In both studies, participants were also asked to make two choices of MUA, one in each valence. The positive resource valence version of the MUA question used a scenario reminiscent of the above-mentioned vignettes, but with some differences such that the two would not be confused with each other. Specifically, the MUA scenario involved 12 vases instead of 9, and four recipients instead of three:

Suppose for some reason that you and three other persons (here called X, Y, Z) are to receive a valuable resource, say 12 identical and quite expensive vases that you have collectively earned. Which of the following scenarios would you find most unfair? (a) All except you receive: You do not receive any share at all (0 vases), while X, Y, and Z receive equal shares of the valuable resource (4 vases each). (b) All except someone else receive: X does not receive any share at all (0 vases), while you, Y, and Z receive equal shares of the valuable resource (4 vases each). (c) Only you receive: You receive the entire valuable resource (12 vases), while X, Y and Z do not receive any share at all (0 vases each). (d) Only someone else receives: X receives the entire valuable resource (12 vases), while you, Y, and Z do not receive any share at all (0 vases each).

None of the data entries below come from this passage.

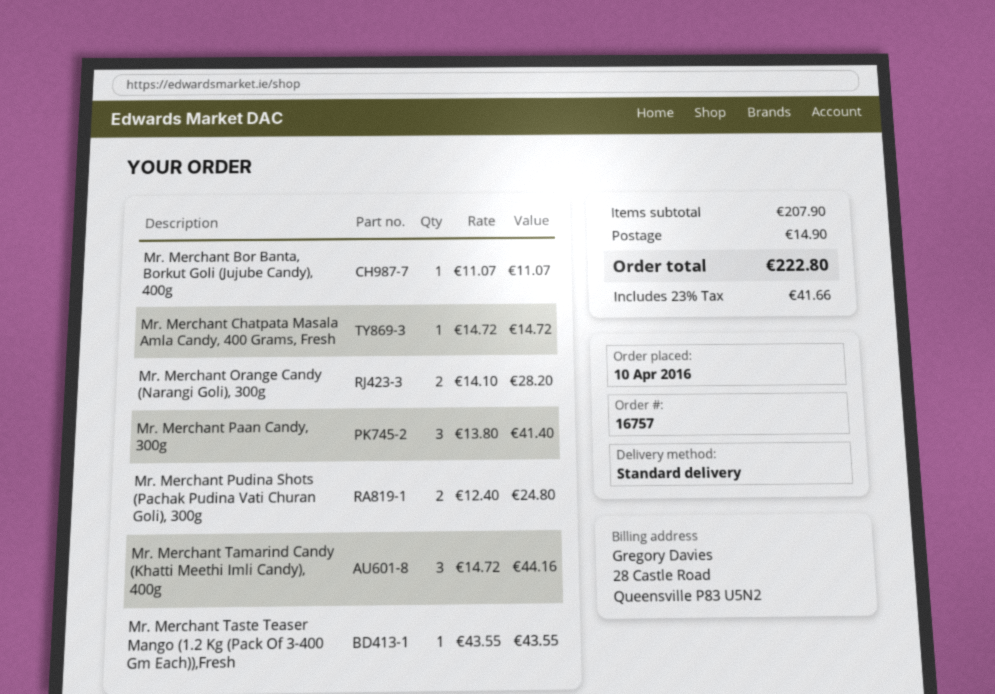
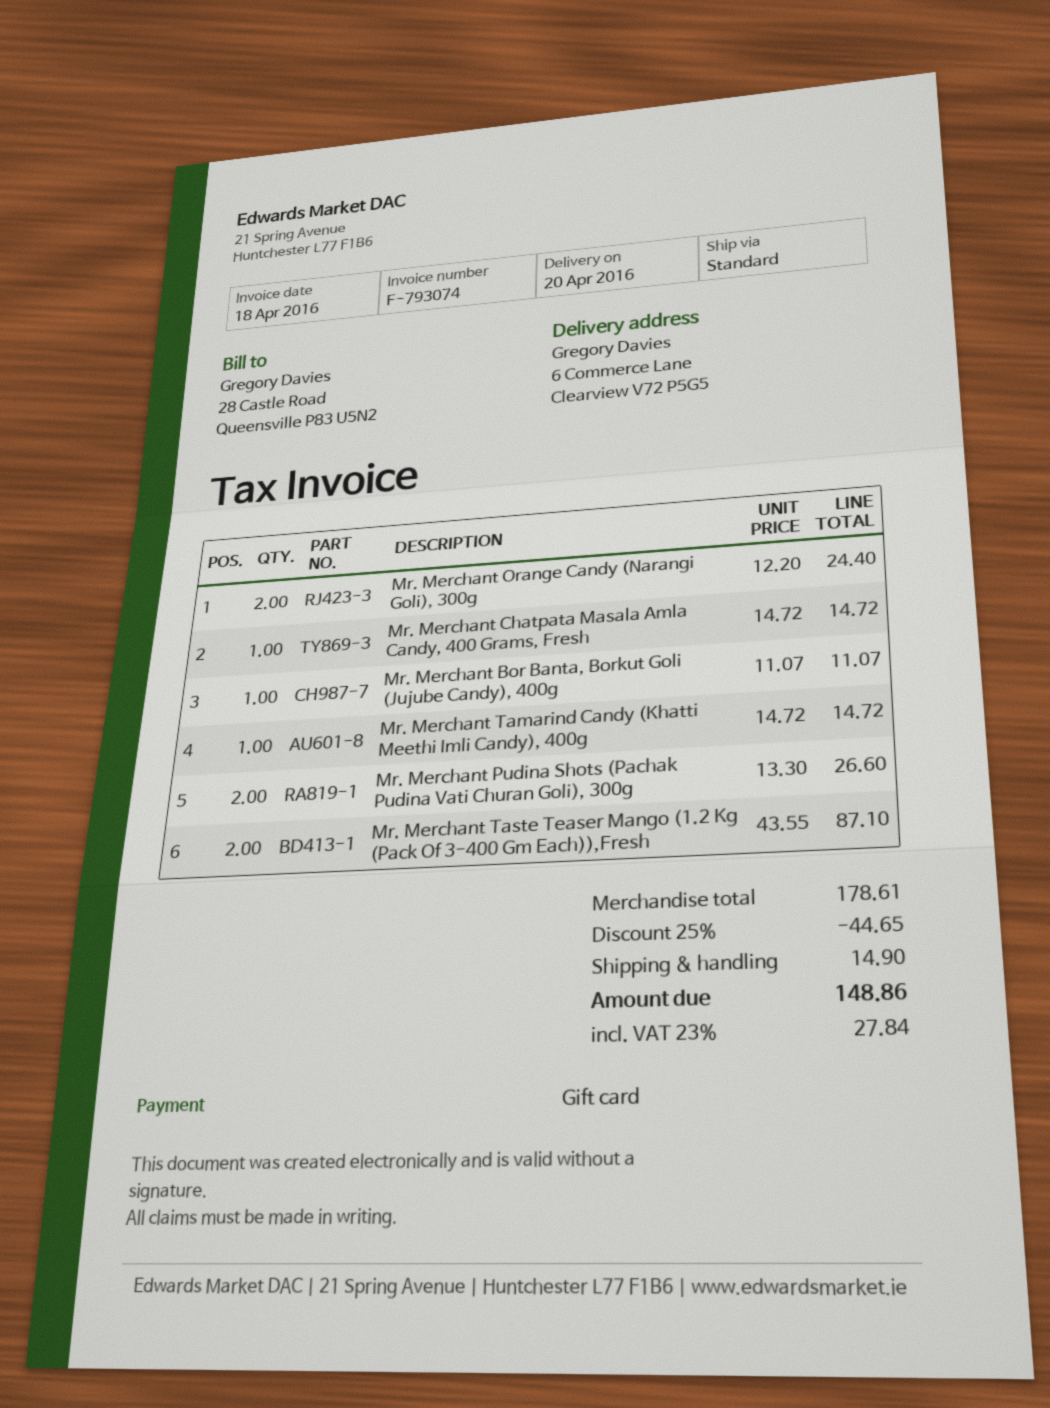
Mr. Merchant Orange Candy (Narangi Goli), 300g: 2 x 14.10 = 28.20 -> 2 x 12.20 = 24.40
Mr. Merchant Paan Candy, 300g: 3 x 13.80 = 41.40 -> none
Mr. Merchant Pudina Shots (Pachak Pudina Vati Churan Goli), 300g: 2 x 12.40 = 24.80 -> 2 x 13.30 = 26.60
Mr. Merchant Tamarind Candy (Khatti Meethi Imli Candy), 400g: 3 x 14.72 = 44.16 -> 1 x 14.72 = 14.72
Mr. Merchant Taste Teaser Mango (1.2 Kg (Pack Of 3-400 Gm Each)),Fresh: 1 x 43.55 = 43.55 -> 2 x 43.55 = 87.10
subtotal: 207.90 -> 178.61
discount: none -> 25% = 44.65
tax: 23% = 41.66 -> 23% = 27.84
total: 222.80 -> 148.86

The negative valence version of the MUA task was equivalent to the positive valence version except for being about replacing instead of receiving vases:

Suppose for some reason you and three other persons (here called X, Y, Z) must replace a valuable resource, say 12 identical and quite expensive vases that you have collectively broken. Which of the following scenarios would you find the most unfair one? (a) All except you replace: You do not have to contribute at all (0 vases), while X, Y, and Z have to contribute equally to replace the valuable resource (4 vases each). (b) All except someone else replace: X does not have to contribute at all (0 vases), while you, Y, and Z have to contribute equally to replace the valuable resource (4 vases each). (c) Only you replace: You must replace the entire valuable resource (12 vases), while X, Y, and Z do not have to contribute at all (0 vases each). (d) Only someone else replaces: X must replace the entire valuable resource (12 vases), while you, Y, and Z do not have to contribute at all (0 vases each).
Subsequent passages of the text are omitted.